We're finishing off the year strong with our spotlight, Matt Donley, who exemplifies how passion for a foreign language and culture can be rewarding and expand one’s intellectual and personal perspectives in unexpected ways. A senior Psychology and Japanese double major from Houston, Texas, Donley was nominated by Professor Noriko Hanabusa for his enthusiasm and ambition for learning the Japanese language. Donley had studied Spanish during high school, but became trilingual after Hanabusa encouraged him to attend the Middlebury Japanese Academy for languages in California the summer between his sophomore and junior year of undergrad. Donley’s advice for others is “do what interests you, and to explore classes outside your academic field” , which is how he originally fell in love with the Japanese program here at Notre Dame.
Foreign Language Experience
After enrolling in Professor Michael Brownstein’s “Samurai in Classical Japanese Literature” course his freshman year, Donley became fascinated by Japanese Literature, enrolling in a language class the following semester. Apart from Japanese culture, Donley loves both the sound of the language and the sense of accomplishment he feels in learning the written Kanji characters and their meanings. Studying Japanese requires a completely different and more challenging approach than that of studying Spanish, Donley explains. There are three alphabets and about 8,000 Kanji characters in all, of which he’s learned approximately 1,000. “Language learning strengthens our ability to be able to think in a different way,” he says.

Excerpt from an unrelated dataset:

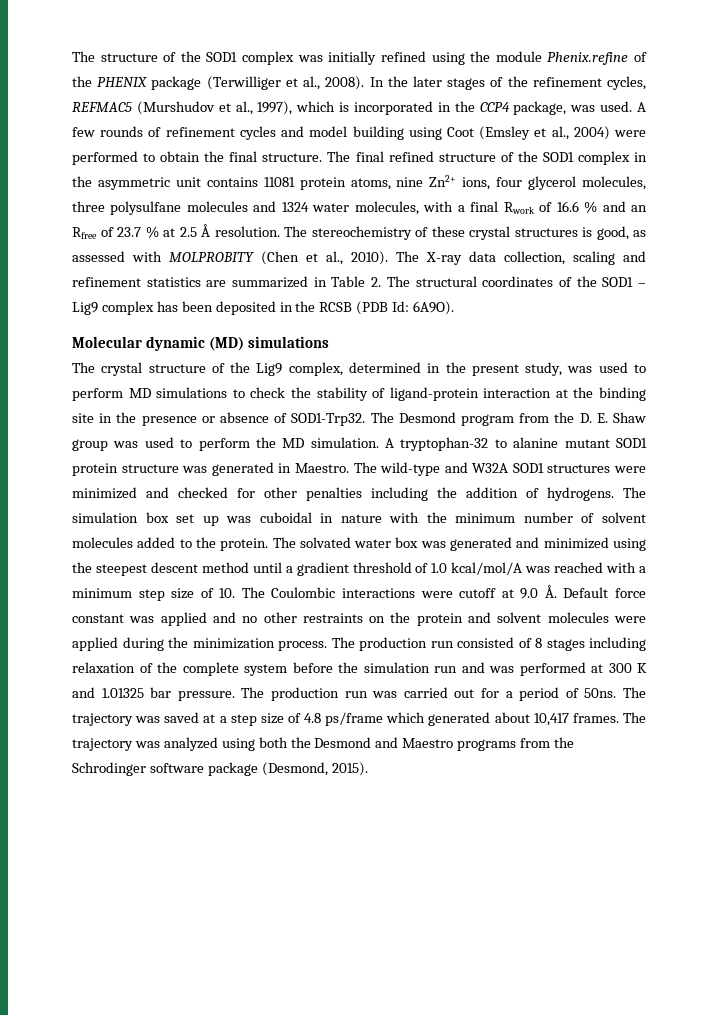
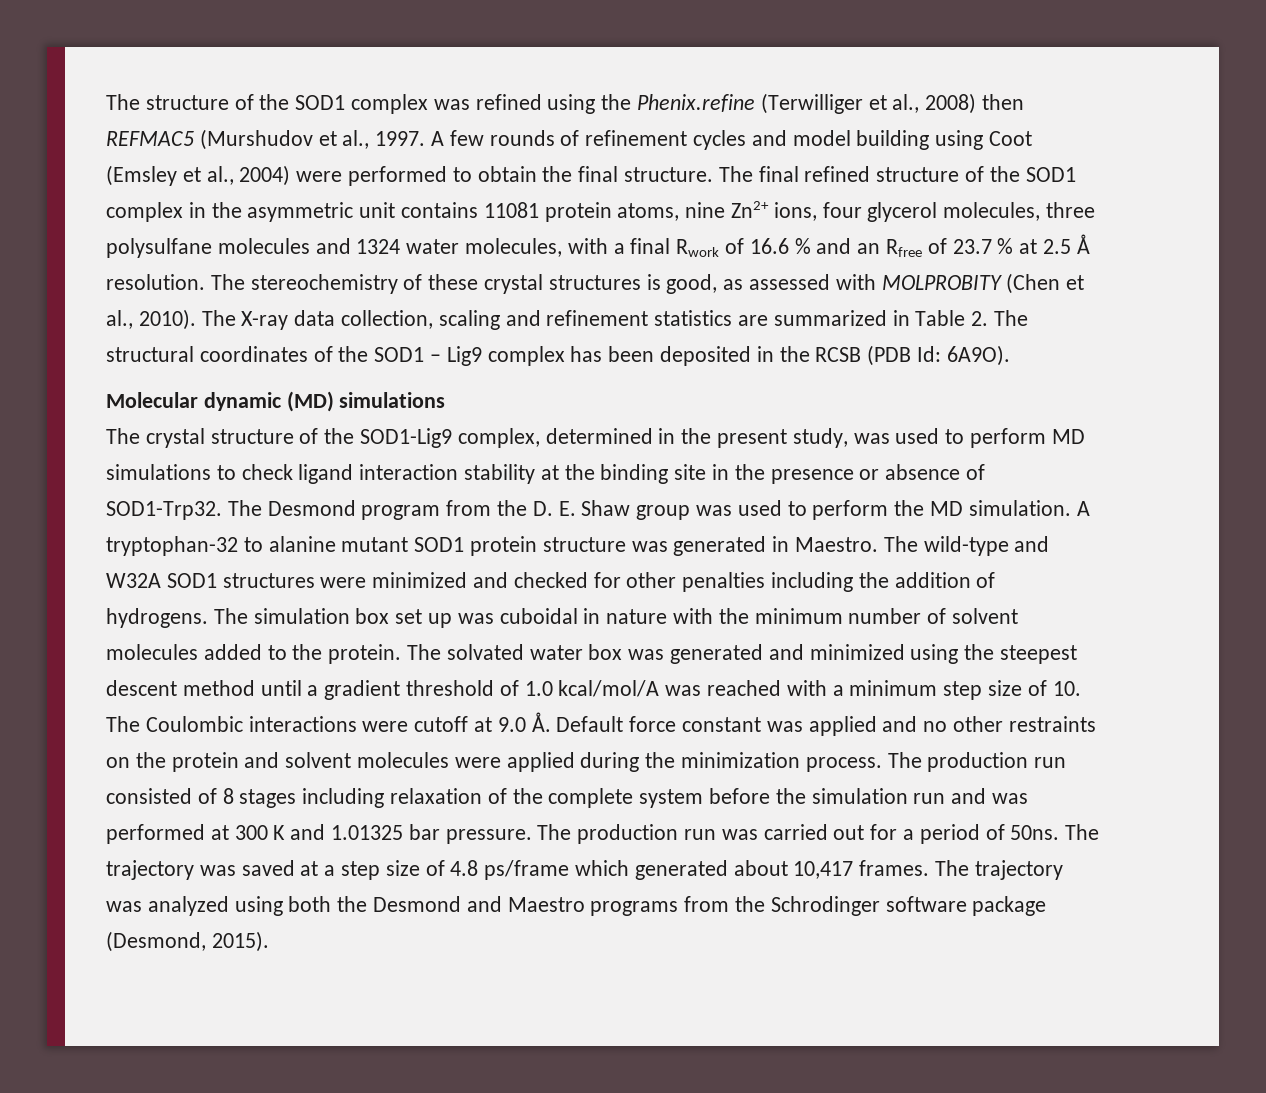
- The structure of the SOD1 complex was initially refined using the module Phenix.refine of the PHENIX package (Terwilliger et al., 2008). In the later stages of the refinement cycles, REFMAC5 (Murshudov et al., 1997), which is incorporated in the CCP4 package, was used.
+ The structure of the SOD1 complex was refined using the Phenix.refine (Terwilliger et al., 2008) then REFMAC5 (Murshudov et al., 1997.
- The crystal structure of the Lig9 complex, determined in the present study, was used to perform MD simulations to check the stability of ligand-protein interaction at the binding site in the presence or absence of SOD1-Trp32.
+ The crystal structure of the SOD1-Lig9 complex, determined in the present study, was used to perform MD simulations to check ligand interaction stability at the binding site in the presence or absence of SOD1-Trp32.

On his own, Donley approached Professor Hanabusa of the Japanese Department about applying to Middlebury program, not only in order to catch up to his peers who had begun studying the language their first semester, but also with the long-term goal of truly mastering the language. After spending 8 weeks at Middlebury’s immersion-based program, Donley was able to study abroad in Tokyo, Japan as a Junior, where he was not only better able to delve into the Japanese language, but also into the culture and identity of Japan.
Donley describes his summer at Middlebury some of the most difficult and most rewarding weeks of his life. He equally describes his four months in Japan as some of the best. Donley was awarded the Gilman Scholarship to fund his semester of study at Sophia University in Tokyo. While studying art, religion, and philosophy there, he fell in love with life on the island. In addition to the food that’s “so delicious and so healthy”, he raves about the many lively festivals he attended. Among these was the Sanja Matsuri festival, a Buddhist festival honoring a goddess in which participants carry a temple on their shoulders throughout town (see photo).

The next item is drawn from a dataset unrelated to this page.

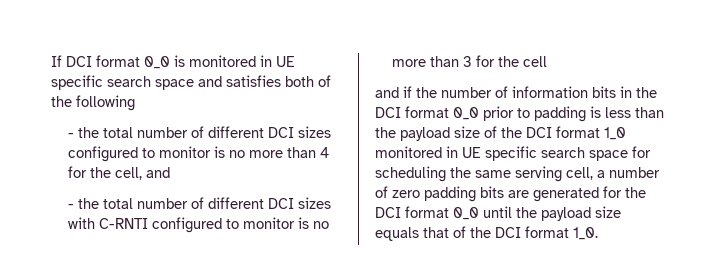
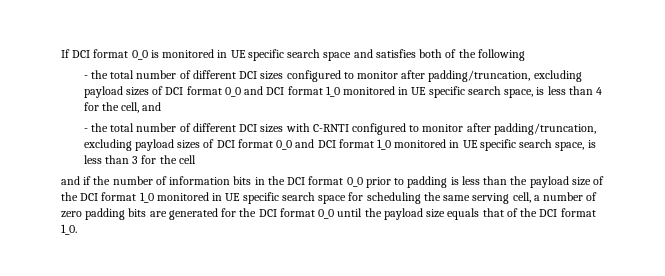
- - the total number of different DCI sizes configured to monitor is no more than 4 for the cell, and
+ - the total number of different DCI sizes configured to monitor after padding/truncation, excluding payload sizes of DCI format 0_0 and DCI format 1_0 monitored in UE specific search space, is less than 4 for the cell, and
- - the total number of different DCI sizes with C-RNTI configured to monitor is no more than 3 for the cell
+ - the total number of different DCI sizes with C-RNTI configured to monitor after padding/truncation, excluding payload sizes of DCI format 0_0 and DCI format 1_0 monitored in UE specific search space, is less than 3 for the cell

But Donley's most meaningful experiences in Japan were the relationships he forged. He still stays in frequent contact with his host family, who he says was always there to support him. He notes that he found this in almost everyone he met in Japan: “No matter what culture you are from,” he says, “if there is a sincere goal to learn, people will help you.”
While in Japan, Donley sought to truly succeed in mastering the Japanese language despite the frequent attempts of the Japanese he met to practice their own English. Donley describes many instances where he would attempt to speak to strangers in Japanese, and they would respond in English, exclaiming with pride they could understand every word of the “English” they thought he had spoken. These instances are due in part to the rarity with which Westerners attain proficiency in Japanese and thus Donley having to overcome others’ initial incredulity and surprise at his speaking ability. He recalls using his Spanish on occasion to pretend not to know English, allowing him to converse in Japanese instead.
Back home at the University of Notre Dame, Donley continues to pursue his passion for Japanese language and culture through his coursework and the help of his friends and mentors. Professor Anre Venter, his psychology adviser, also has a great interest in Japanese culture and has been able to share his knowledge with him for the past few years. They have developed a friendship beyond academia by discussing their favorite Japanese films in addition to Japanese current events. In the classroom Donley turns to Professor Noriko Hanabusa, with whom he has been close since she helped him apply for Middlebury when he was still new to the Japanese language.
“Professor Hanabusa is energetic and is always trying to foster your language learning,” Donley says. “She has been super supportive in all of my Japanese endeavors.”
Donley’s passion for all things Japanese doesn’t stop outside the classroom, thanks to his mentors and extracurricular activities. Donley is the former Secretary and current President of Japan Club, and he has spent the past year organizing activities such as Japanese language-only “Lock-Ins” and cultural trips to Chicago. He promotes this Japanese program through the CSLC, which he describes as “a place for community engagement.” Donley balances his interest in Japanese culture with practicing his Spanish while volunteering in the South Bend community at La Casa de Amistad.
Donley’s calm and down-to-earth personality complements his interest in world religions, particularly Buddhism, which he studied while in Japan. After graduating this spring, Donley plans to return to Japan to work, further study Buddhism, and to improve his already proficient Japanese. Eventually, he hopes to complete graduate work, but he is still debating which program of study he’d like to pursue. In the meantime, Donley advises everyone learning any language to persevere and to use the new language everyday. “Remind yourself about the love you have for the language and why you are studying it,” he says. “This will give you the motivation you need to increase your ability.”